I was vomiting and I had nausea,” Dr. Nyanzi states in the video, where she’s shown seated on a hospital bed, looking extremely weakened and barely able to speak, a far cry from her normally booming attacks on the dictatorship’s human rights abuses. “I have been vomiting for about six-days before my family decided that the dehydration was too much and so, they decided to bring me to hospital by emergency services.”

Dr. Nyanzi was at home for six days enduring the illness because the Covid-19 coronavirus shutdown by the government has made it difficult for any travel without authorization. 

“…I was dehydrating and being hungry and I could have died of hunger, simply because there was no transport to get me from home to a place where I could be infused with saline or glucose,” Dr. Nyanzi, said. 

She thanked the hospital for treating her —hospitals sometimes face retaliation by the brutal dictator for treating people perceived to be regime-opponents— and she added, “… I can now sit up, the nausea has stopped the foam has stopped, although, I am quite weak, I am able to take care of my personal hygiene need on my own right now.”

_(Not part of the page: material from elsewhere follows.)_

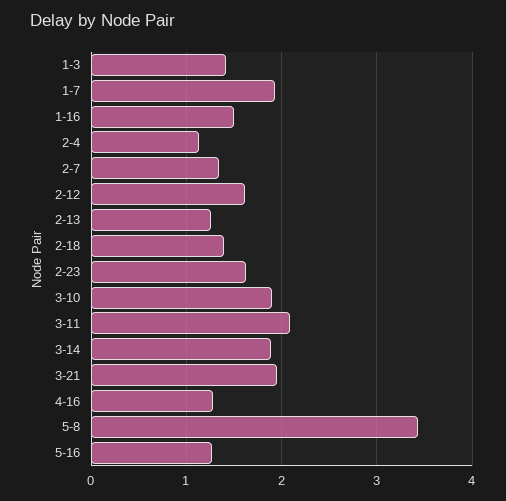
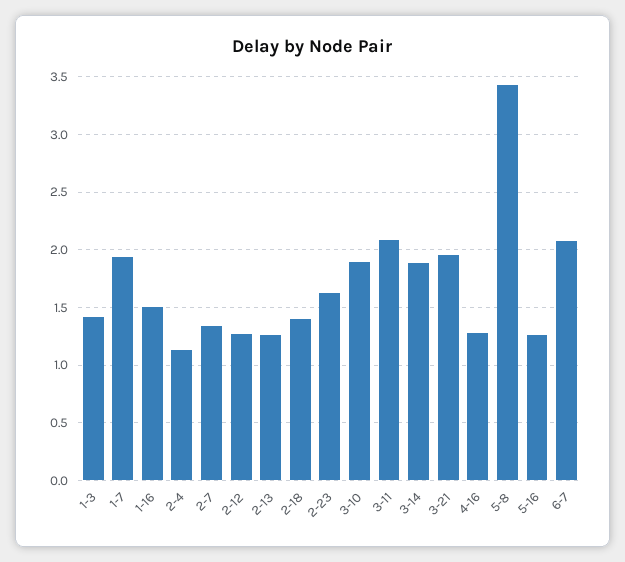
2-12: 1.6 -> 1.3
6-7: none -> 2.1

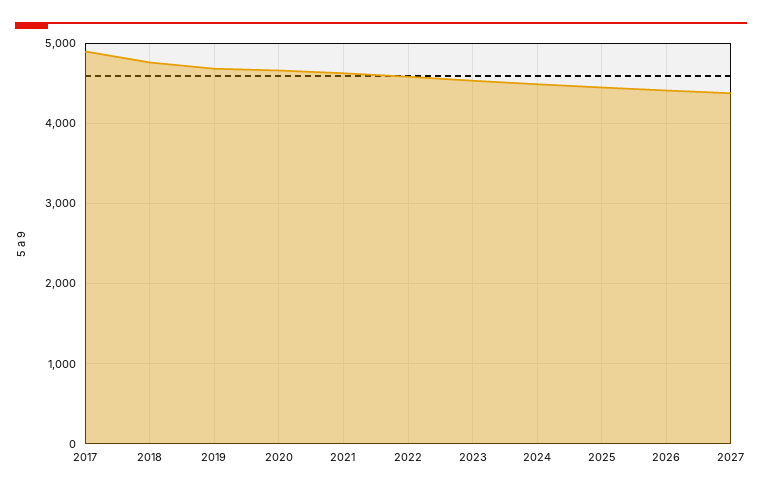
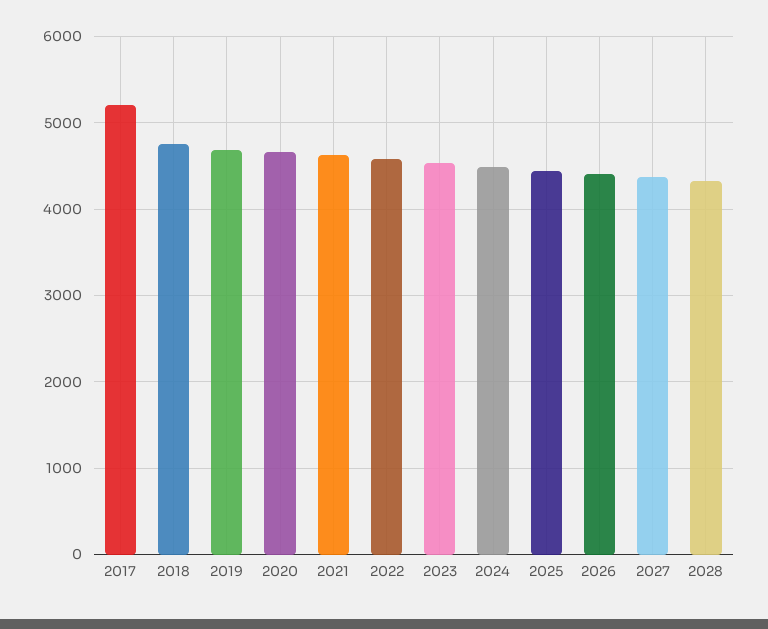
2017: 4900 -> 5200
2028: none -> 4300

She thanked her family and relatives for pooling money to pay for her medical expenses and for food. She said she’s being taken care of by her daughter Barack, and her nephew Sharifah. In the video, she also addresses her supporters concerns about possible poisoning, in carefully chosen words: “I want to assure Ugandans that, I am not dying as people have been saying. I am not poisoned, as far as I know. We are still waiting for the good laboratory results of the Mmengo hospital to conclude their results.” Rather than allay fears, the comments raised more concerns. 

She also concluded, cryptically, “I thank you all, and I love you all. Keep safe. Make sure you don’t die of corona and that you also don’t die of other ailments such as the one that was disturbing me at home.” Many of her supporters read a deeper message in those words.

Ugandans recall how Cerinah Nebanda, another once vocal critic of the dictator, who denounced corruption during a speech in Parliament, died soon after of an undisclosed sudden ailment. Her supporters believe she was murdered, poisoned on Gen. Museveni’s orders. When her family tried to send her tissue samples to South Africa for testing, soldiers arrested the person at the airport and confiscated the specimen. 

The favorable Western press once enjoyed by Gen. Museveni collapsed after a Chinese national was convicted in December 2018 in a U.S. federal trial for bribing the dictator $1 million which he split with his foreign minister Sam Kutesa. The bribe was for illegal concessions in Uganda’s oil industry on behalf of giant Shanghai-based CEFC China Energy. U.S. gained jurisdiction when Patrick Ho Chi Ping used a New York-based bank to wire Kutesa’s cut of the bribe to an account in Uganda.

Museveni’s cut was delivered in cash wrapped as gifts when Patrick Ho traveled to Uganda on a Gulf Stream jet in May 2016 for the dictator’s swearing in after another rigged election.